2/20/2018
How Closed Loop Systems Are Changing the Game For People with T1D

It was arguably the most significant technology to hit the type 1 diabetes (T1D) management market in 2017—a combined insulin pump and continuous glucose monitoring system where an algorithm allows the pump to communicate with the sensor and regulate basal insulin automatically. The first of many companies expected to introduce “closed loop systems” is Medtronic with its MiniMed 670G. The 670G is considered a hybrid closed loop because the patient is still responsible for entering carb ratios and insulin action settings, but it is the first step to pumps and sensors working together towards a fully automated insulin delivery system.

At the Naomi Berrie Diabetes Center, which has one of the highest populations of patients with T1D in the country, the reviews of the new 670G are coming in. “Now that we have seen the 670G in action, and learned how to use the system more effectively, we have been able to not only help patients improve A1c values to lower levels than they have been able to achieve before,” said Certified Diabetes Educator Emily Casciano, “but we are improving quality of life for so many.” 

Dylan Senkiw, 18, a patient at the Berrie Center and a freshman at the John Jay College of Criminal Justice at City University of New York (CUNY) would have to agree. “It could not have come at a better time, and for me, it was a game changer,” said Dylan, an honors student, and an NCAA Volleyball player, who went on the 670G before going off to school in Manhattan. “What I like most about it is that I do not have as pronounced highs and lows. The lows had been hard for me because I participated in two sports throughout high school. Therefore, I would sometimes drop very rapidly at night and for extended periods of time.  It was difficult to get the ideal combination of long acting and short acting carbs because my activities were both cardio and strength training. The 670G regulates the basal rates and helps predict my lows even when I’m sleeping. Because of this, my ‘mental load’ has become much lighter.”

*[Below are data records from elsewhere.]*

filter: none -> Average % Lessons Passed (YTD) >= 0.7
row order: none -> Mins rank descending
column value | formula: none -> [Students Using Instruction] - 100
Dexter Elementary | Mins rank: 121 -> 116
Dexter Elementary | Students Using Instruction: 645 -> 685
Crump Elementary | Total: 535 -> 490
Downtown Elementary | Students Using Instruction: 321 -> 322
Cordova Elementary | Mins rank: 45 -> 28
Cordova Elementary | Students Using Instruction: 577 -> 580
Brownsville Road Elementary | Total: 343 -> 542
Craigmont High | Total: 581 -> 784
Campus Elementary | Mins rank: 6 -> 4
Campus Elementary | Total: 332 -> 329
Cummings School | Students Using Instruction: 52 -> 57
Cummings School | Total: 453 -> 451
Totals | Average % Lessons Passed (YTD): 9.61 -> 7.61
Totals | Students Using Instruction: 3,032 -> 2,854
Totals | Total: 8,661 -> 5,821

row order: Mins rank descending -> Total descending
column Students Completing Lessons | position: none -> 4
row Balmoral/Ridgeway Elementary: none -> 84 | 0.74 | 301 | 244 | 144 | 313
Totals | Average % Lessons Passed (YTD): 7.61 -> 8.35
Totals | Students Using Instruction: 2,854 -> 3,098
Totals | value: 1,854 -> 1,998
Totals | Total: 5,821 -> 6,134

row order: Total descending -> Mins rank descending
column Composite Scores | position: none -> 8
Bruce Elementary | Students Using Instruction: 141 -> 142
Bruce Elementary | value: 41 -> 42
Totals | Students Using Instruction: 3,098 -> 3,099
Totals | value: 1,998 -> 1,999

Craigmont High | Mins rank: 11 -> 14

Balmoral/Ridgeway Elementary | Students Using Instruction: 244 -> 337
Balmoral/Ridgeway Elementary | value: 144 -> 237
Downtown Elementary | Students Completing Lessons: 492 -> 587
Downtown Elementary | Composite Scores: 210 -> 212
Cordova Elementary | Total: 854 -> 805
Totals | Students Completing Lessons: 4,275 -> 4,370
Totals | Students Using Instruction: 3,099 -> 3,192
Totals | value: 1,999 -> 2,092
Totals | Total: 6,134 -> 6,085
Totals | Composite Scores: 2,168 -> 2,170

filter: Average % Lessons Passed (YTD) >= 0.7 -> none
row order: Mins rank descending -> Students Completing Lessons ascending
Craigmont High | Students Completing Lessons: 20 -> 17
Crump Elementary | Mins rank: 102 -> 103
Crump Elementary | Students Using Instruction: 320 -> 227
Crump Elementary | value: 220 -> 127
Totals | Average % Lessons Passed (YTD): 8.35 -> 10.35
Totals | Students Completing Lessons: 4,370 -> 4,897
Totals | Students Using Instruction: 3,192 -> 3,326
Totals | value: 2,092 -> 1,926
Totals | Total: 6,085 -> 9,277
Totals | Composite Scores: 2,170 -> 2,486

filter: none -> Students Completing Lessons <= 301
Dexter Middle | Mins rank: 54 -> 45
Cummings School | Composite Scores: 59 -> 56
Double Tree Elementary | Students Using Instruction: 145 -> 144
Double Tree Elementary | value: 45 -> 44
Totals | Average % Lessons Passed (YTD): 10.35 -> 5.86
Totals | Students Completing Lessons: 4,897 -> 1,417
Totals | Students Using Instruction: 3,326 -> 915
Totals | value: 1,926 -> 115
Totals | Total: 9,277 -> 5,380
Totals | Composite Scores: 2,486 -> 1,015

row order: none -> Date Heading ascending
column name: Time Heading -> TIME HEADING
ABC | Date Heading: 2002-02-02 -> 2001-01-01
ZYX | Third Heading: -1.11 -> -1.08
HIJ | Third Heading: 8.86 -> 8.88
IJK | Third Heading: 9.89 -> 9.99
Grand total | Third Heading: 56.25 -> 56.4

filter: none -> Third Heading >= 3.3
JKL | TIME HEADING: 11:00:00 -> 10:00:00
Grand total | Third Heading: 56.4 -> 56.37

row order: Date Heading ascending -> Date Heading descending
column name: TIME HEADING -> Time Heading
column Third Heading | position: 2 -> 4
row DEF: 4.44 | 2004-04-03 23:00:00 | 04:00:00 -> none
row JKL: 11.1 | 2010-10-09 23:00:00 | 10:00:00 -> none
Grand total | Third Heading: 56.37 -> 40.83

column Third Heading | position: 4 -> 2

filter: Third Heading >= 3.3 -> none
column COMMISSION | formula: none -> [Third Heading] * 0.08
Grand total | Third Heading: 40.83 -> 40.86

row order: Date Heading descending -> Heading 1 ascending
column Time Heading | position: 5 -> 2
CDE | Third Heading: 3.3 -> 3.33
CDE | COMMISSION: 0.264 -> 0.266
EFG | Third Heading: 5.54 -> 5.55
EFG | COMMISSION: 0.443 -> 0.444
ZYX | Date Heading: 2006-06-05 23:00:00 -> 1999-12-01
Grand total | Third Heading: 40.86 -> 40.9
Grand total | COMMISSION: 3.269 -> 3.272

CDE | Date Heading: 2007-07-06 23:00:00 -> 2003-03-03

At first, Oliver Krohn, 15, also a Berrie Center patient and a sophomore at Scarsdale High School was less than enthusiastic about his 670G. Mostly, it has been hard for him to get accustomed to its new continuous glucose monitor (CGM). He has found it neither as comfortable to wear, as friendly to use or as easy to insert as his old Dexcom CGM.  As well, the 670G CGM needs to be charged (which takes about 15 minutes) something that the Dexcom did not need.  For a busy teenage boy—he is one of four brothers and plays varsity lacrosse—he thought the CGM slowed him down. “There are some aspects of it that are a little bit more of a hassle than he originally thought,” said Kirsten Krohn, Oliver’s mom.

Then, over the course of a recent weekend, Oliver was forced to live without the 670G after it broke in a freak accident. “Fortunately we were able to borrow an older Medtronic pump,” said Kirsten, “and it really showed us the difference his new pump has been affording him in terms of flexibility of time and a good night’s sleep because you don’t have to test your blood sugar every two hours. All of a sudden his respect for the 670G and what it does for him changed, and I think he stopped taking it for granted.”

Oliver’s mom says that the 670G is definitely helping him. “It’s not something that Oliver, as a teenage boy notices, but I have seen an improvement in his mood, simply because he is able to sleep through the night without being awakened. On the new pump, if he goes low, it automatically shuts off, if he goes high it gives more insulin automatically. I’ve also seen an improvement in his health because he’s in range for longer periods of time. I think this also helps with his mood and behavior.”

Dylan, who was put on his first pump when he was 4 years old, has noticed many changes in life on his 670G in addition to less pronounced highs and lows, the new-found ability to sleep through the night, lower A1Cs (despite his “college food choices”) more time (as a result of not having to test all the time on the 670 and the automatic basal insulin function). “My mother no longer sends me automated texts every two hours asking, ‘What’s your number?’ I am busy being a college student rather than a person with T1D.”

Like any first-generation hardware and software system, there's room to apply the learning from the first generation to improve the product over time—and the 670G is no exception. “I would like the CGM on the 670G to operate longer without the need for a site change, said Dylan. “I would also like to see a smaller sleeker pump, maybe one where the insulin cartridges are longer and slimmer and easily replaced without having to change the site. In any case, I am confident that if we can have self-driving cars, we will have self-administering insulin technologies that will greatly improve quality of life for all types of diabetes. We’ve already come a long way.”

Our diabetes educators stress that with any new, hard and software system, it will take time, patience and a fair amount of back and forth to program the correct settings on your device before the technology will be most effective.